## Exercise directions
Would you transcribe the whole listing exactly and drop its images?

## Stored data
= = = = = = =

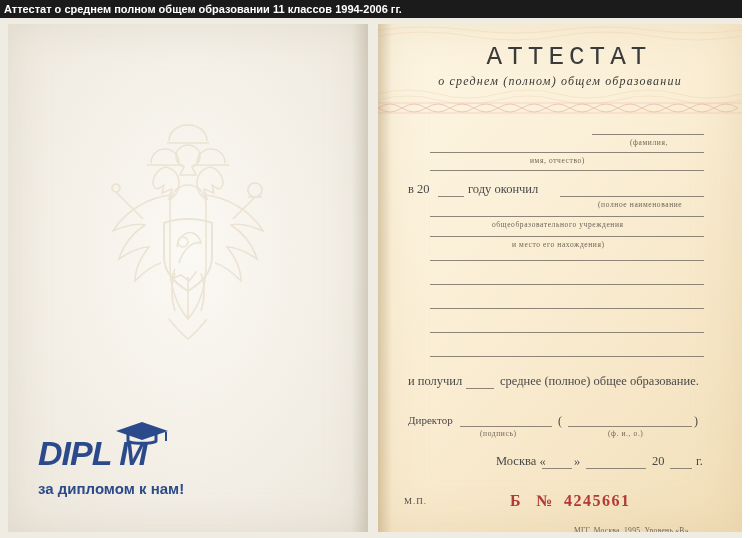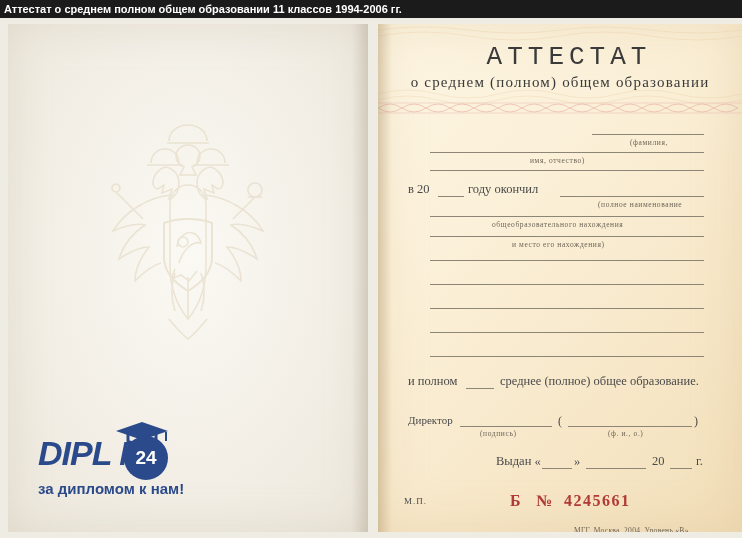"о среднем (полном) общем образовании" .doc-subtitle { font-size: 15px -> 12px; font-style: none -> italic }
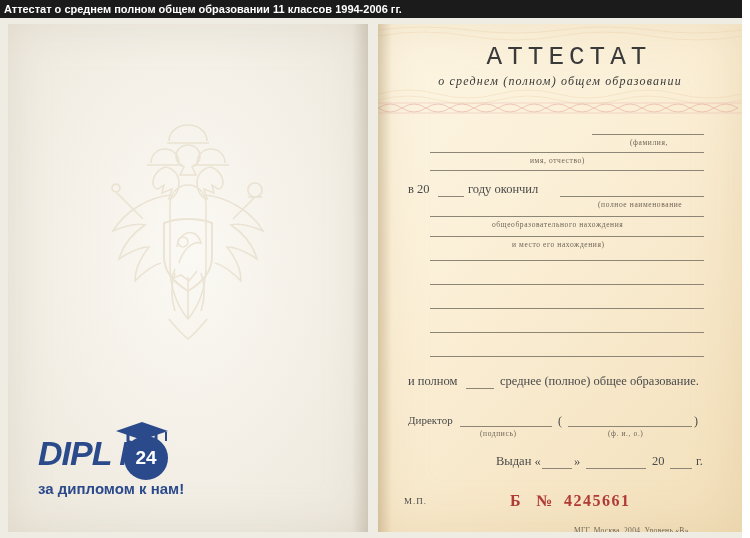"общеобразовательного нахождения" div.hint { text: нахождения -> учреждения }
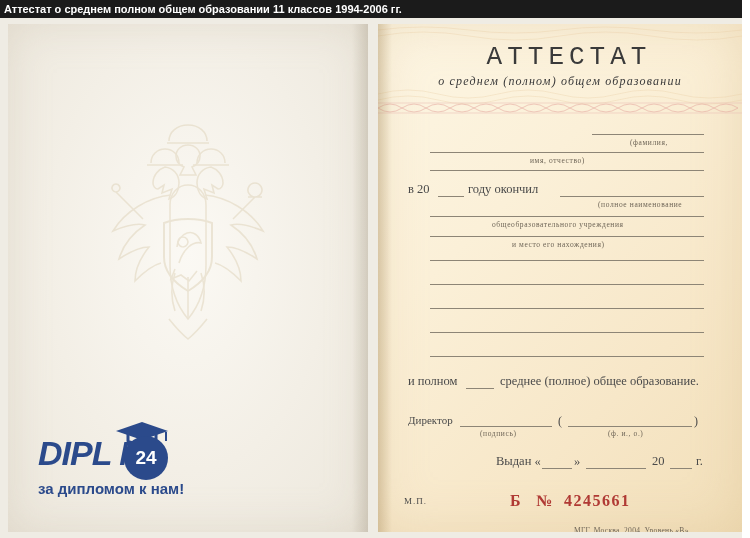"и полном" div.line { text: полном -> получил }
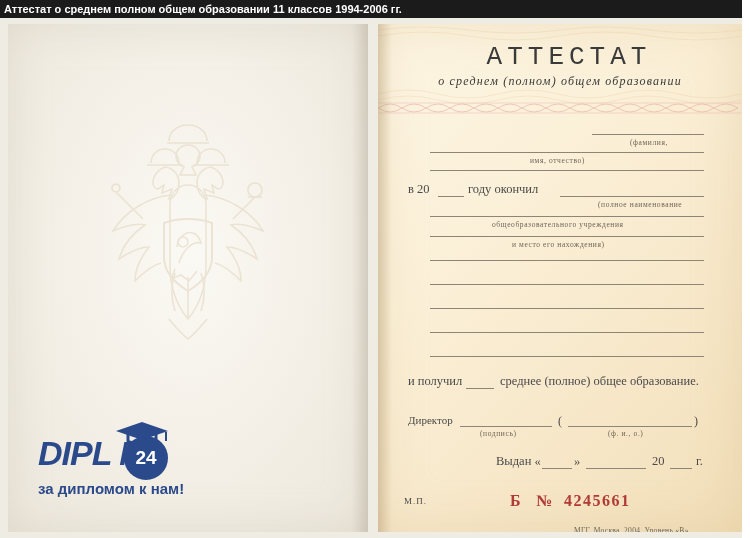"24" div.logo-badge { html: <div>24</div> -> none }
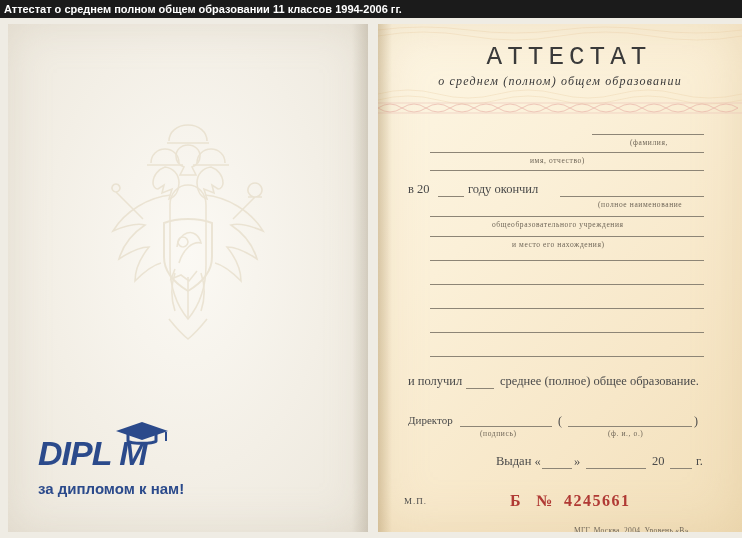"Выдан «" div.line { text: Выдан -> Москва }
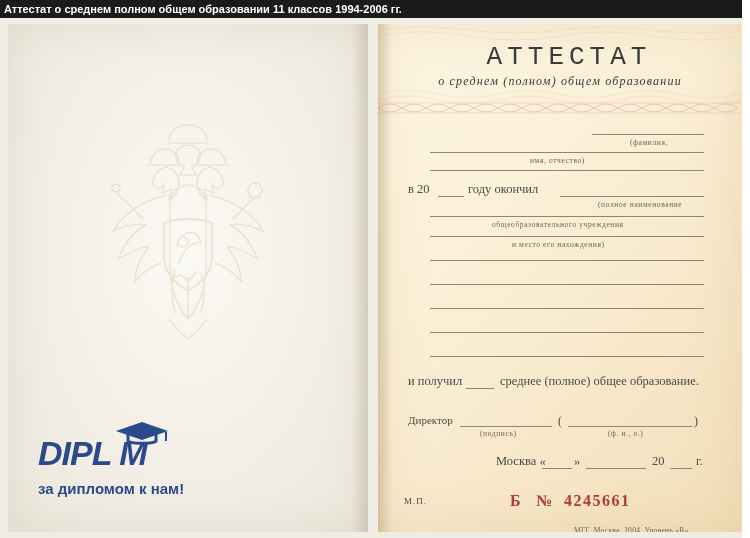"МГГ. Москва. 2004. Уровень «В»." div.footnote { text: 2004 -> 1995 }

= = = = = = =

## Solution to this task
"о среднем (полном) общем образовании" .doc-subtitle { font-size: 15px -> 12px; font-style: none -> italic }
"общеобразовательного нахождения" div.hint { text: нахождения -> учреждения }
"и полном" div.line { text: полном -> получил }
"24" div.logo-badge { html: <div>24</div> -> none }
"Выдан «" div.line { text: Выдан -> Москва }
"МГГ. Москва. 2004. Уровень «В»." div.footnote { text: 2004 -> 1995 }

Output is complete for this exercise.